Which is why I was caught off-guard when I saw these two squares online, the first from this French blog post on Arabic geomancy and the other shared in the Geomantic Study-Group on Facebook:

Well…would you take a look at that?  Geomantic magic squares!  It took me a bit to realize what I was seeing, but once it hit me, I was gobsmacked.  It might not be immediately apparent how to make a geomantic magic square, but it becomes straightforward if you consider the figures as numbers of points, such that Laetitia stands in for 7, Puer for 5, Carcer for 6, and so forth.  Sure, it’s not a traditional kind of n × n number square that goes from 1 to n², but there are plenty of other magic squares that don’t do that either in occult practice, so seeing a kind of geomantic figure magic square actually makes a lot of sense when they’re viewed as numbers of points.  In this case, the magic sum of the square—the sum of the columns or rows—is 24.

Consider that first magic square, elegant as it is.  When it’s oriented on a tilt, such that one of its diagonals is vertical, we have the four axial figures (Coniunctio, Carcer, Via, and Populus) right down the middle, and all the other figures are arranged in reverse pairs in their corresponding positions on either side of the square.  For instance, Amissio and Acquisitio are on either side of the central axis “mirroring” each other, as are Tristitia and Laetitia, Fortuna Maior and Fortuna Minor, and so forth.  This is a wonderful geometric arrangement that shows a deep and profound structure that underlies the figures, and which I find particularly beautiful.
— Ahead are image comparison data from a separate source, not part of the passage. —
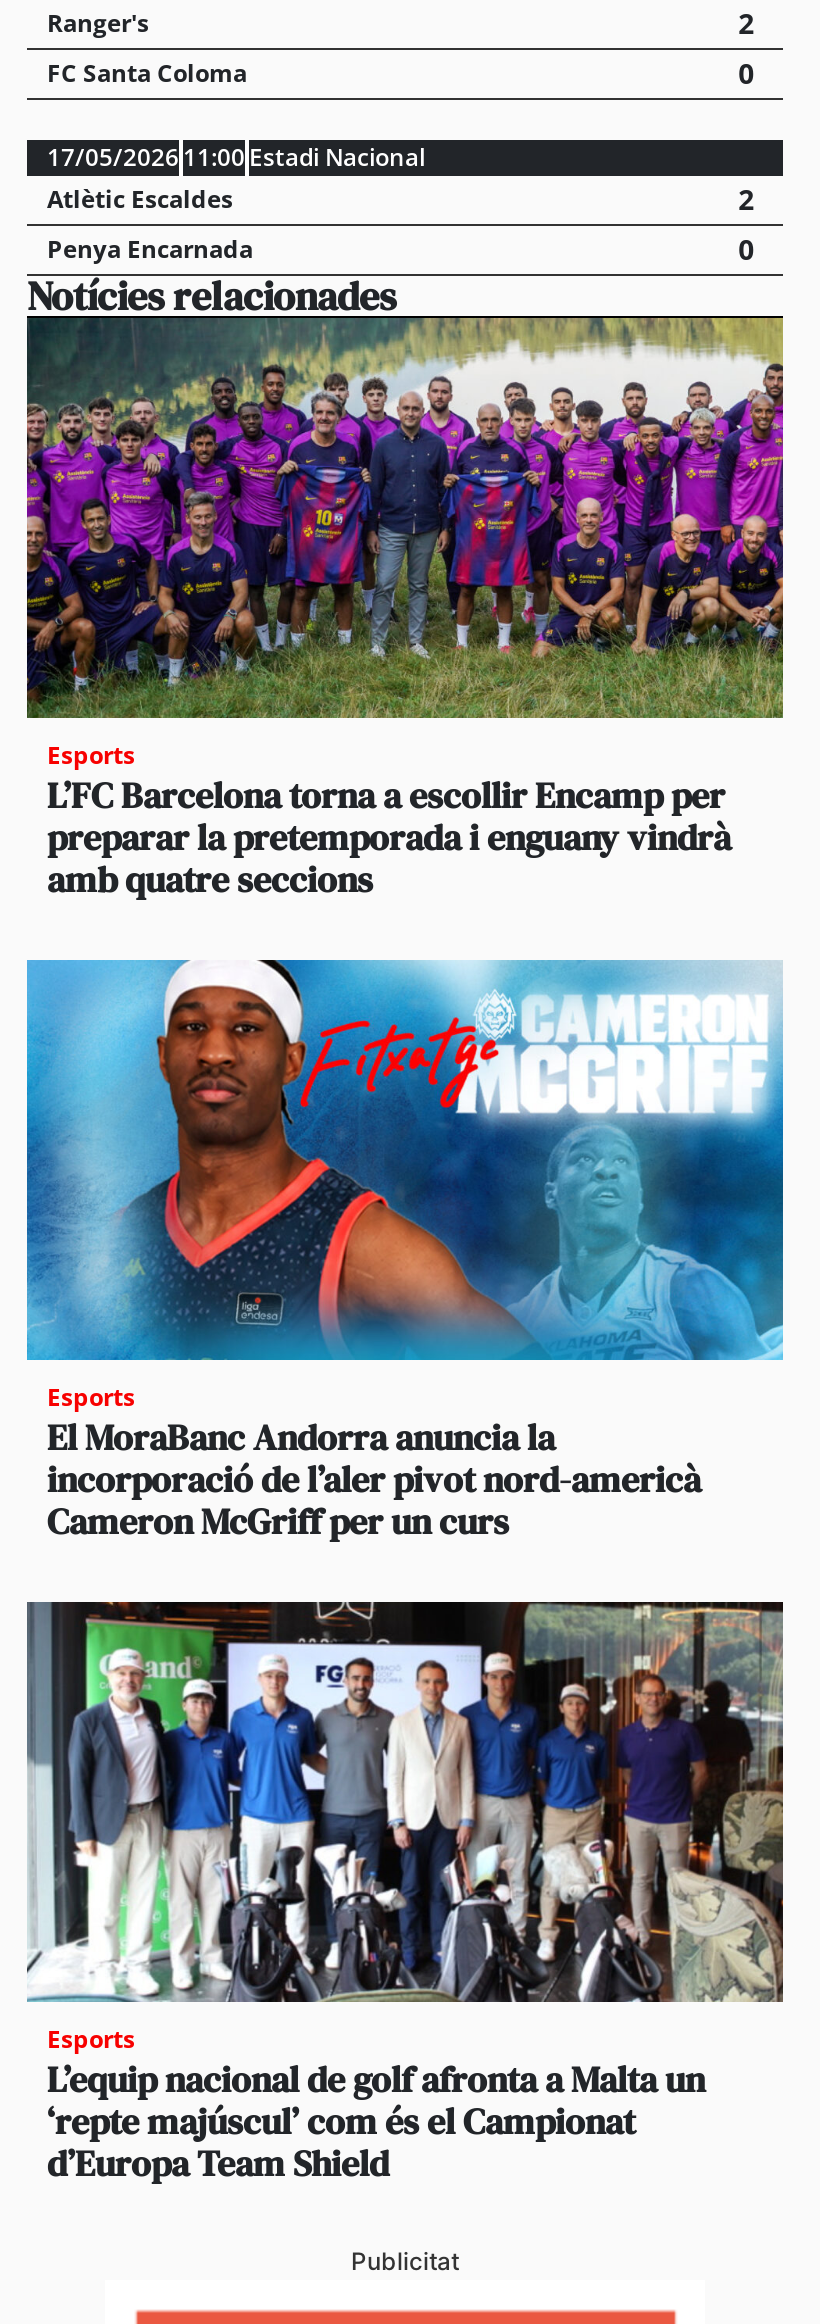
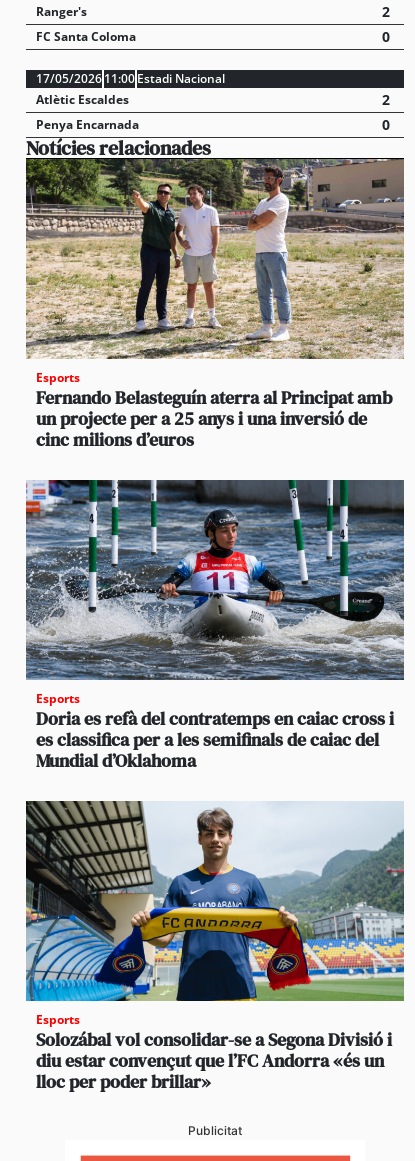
- [image]
- L’FC Barcelona torna a escollir Encamp per
- preparar la pretemporada i enguany vindrà
- amb quatre seccions
+ [image]
+ Fernando Belasteguín aterra al Principat amb
+ un projecte per a 25 anys i una inversió de
+ cinc milions d’euros

- [image]
- El MoraBanc Andorra anuncia la
- incorporació de l’aler pivot nord-americà
- Cameron McGriff per un curs
+ [image]
+ Doria es refà del contratemps en caiac cross i
+ es classifica per a les semifinals de caiac del
+ Mundial d’Oklahoma

- [image]
- L’equip nacional de golf afronta a Malta un
- ‘repte majúscul’ com és el Campionat
- d’Europa Team Shield
+ [image]
+ Solozábal vol consolidar-se a Segona Divisió i
+ diu estar convençut que l’FC Andorra «és un
+ lloc per poder brillar»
Of course, knowing that there are at least two such geomantic figure magic squares, and seeing possibilities for variation (what if you rearranged the figures of that first magic square above such that all the entering figures were on one side and all the exiting figures on the other?), that led me to wonder, how many geomantic magic squares are there?  Are there any structural keys to them that might be useful, or any other numerical properties that could be discovered?  So, late one evening, I decided to start unraveling this little mystery.  I sat down and wrote a quick program that started with the following list of numbers:

`[ 4 , 5 , 5 , 5 , 5 , 6 , 6 , 6 , 6 , 6 , 6 , 7 , 7 , 7 , 7 , 8 ]`
• Why this list?  Note that the figure magic squares rely on counting the points of the figures.  From that point of view, Puer (with five points) can be swapped by Puella, Caput Draconis, or Cauda Draconis in any given figure magic square and it would still be another valid magic square that would have the same underlying numerical structure.  There’s only one figure with four points (Via), four figures with five points (Puer, Puella, Caput Draconis, Cauda Draconis), six figures with six points (Carcer, Coniunctio, Fortuna Maior, Fortuna Minor, Amissio, Acquisitio), four figures with seven points (Albus, Rubeus, Laetitia, Tristitia), and only one figure with eight points (Populus).  If we simply focus on the point counts of the figures themselves and not the figures, we can simplify the problem statement significantly and work from there, rather than trying to figure out every possible combination of figures that would yield a magic square from the get-go.
• How does such a list get interpreted as a 4 × 4 square?  There are 16 positions in the list, so we can consider the first four positions (indices 0 through 3) to be the top row of the square, the second four positions (indices 4 through 7) to be the second row, the third four positions (indices 8 through 11) to be the third row, and the fourth four positions (indices 12 through 15) as the fourth row, all interpreted from left to right.  Thus, the first position is the upper left corner, the second position the uppermost inside-left cell, the third position the uppermost inside-right cell, the fourth position the upper right corner, the fifth position the leftmost inside-upper cell, the sixth position the inside-upper inside-left cell, and so forth.  This kind of representation also makes things a little easier for us instead of having to recursively deal with a list of lists.
• How do we know whether any permutation of such a list, interpreted as a 4 × 4 square, satisfies our constraints?  We need to add up the values of each row, column, and diagonal and make sure they add up to our target number (in our case, 24).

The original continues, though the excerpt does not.